» Exercise requirements
Transcribe the stretch of entries below from the line with "background: #e5e5e5 ->" through the line with "none -> <span>am", exactly and with both ends included; leave out all other lines.

» Task material
▬▬▬▬▬▬
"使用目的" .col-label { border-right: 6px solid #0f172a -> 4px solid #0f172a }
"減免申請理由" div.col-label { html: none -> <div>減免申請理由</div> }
▬▬▬▬▬▬
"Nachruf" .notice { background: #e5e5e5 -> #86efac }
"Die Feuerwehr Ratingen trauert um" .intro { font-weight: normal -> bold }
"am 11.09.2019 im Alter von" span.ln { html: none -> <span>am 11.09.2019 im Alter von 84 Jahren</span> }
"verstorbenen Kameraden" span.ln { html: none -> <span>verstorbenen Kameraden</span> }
▬▬▬▬▬▬
» Task output
"Nachruf" .notice { background: #e5e5e5 -> #86efac }
"Die Feuerwehr Ratingen trauert um" .intro { font-weight: normal -> bold }
"am 11.09.2019 im Alter von" span.ln { html: none -> <span>am 11.09.2019 im Alter von 84 Jahren</span> }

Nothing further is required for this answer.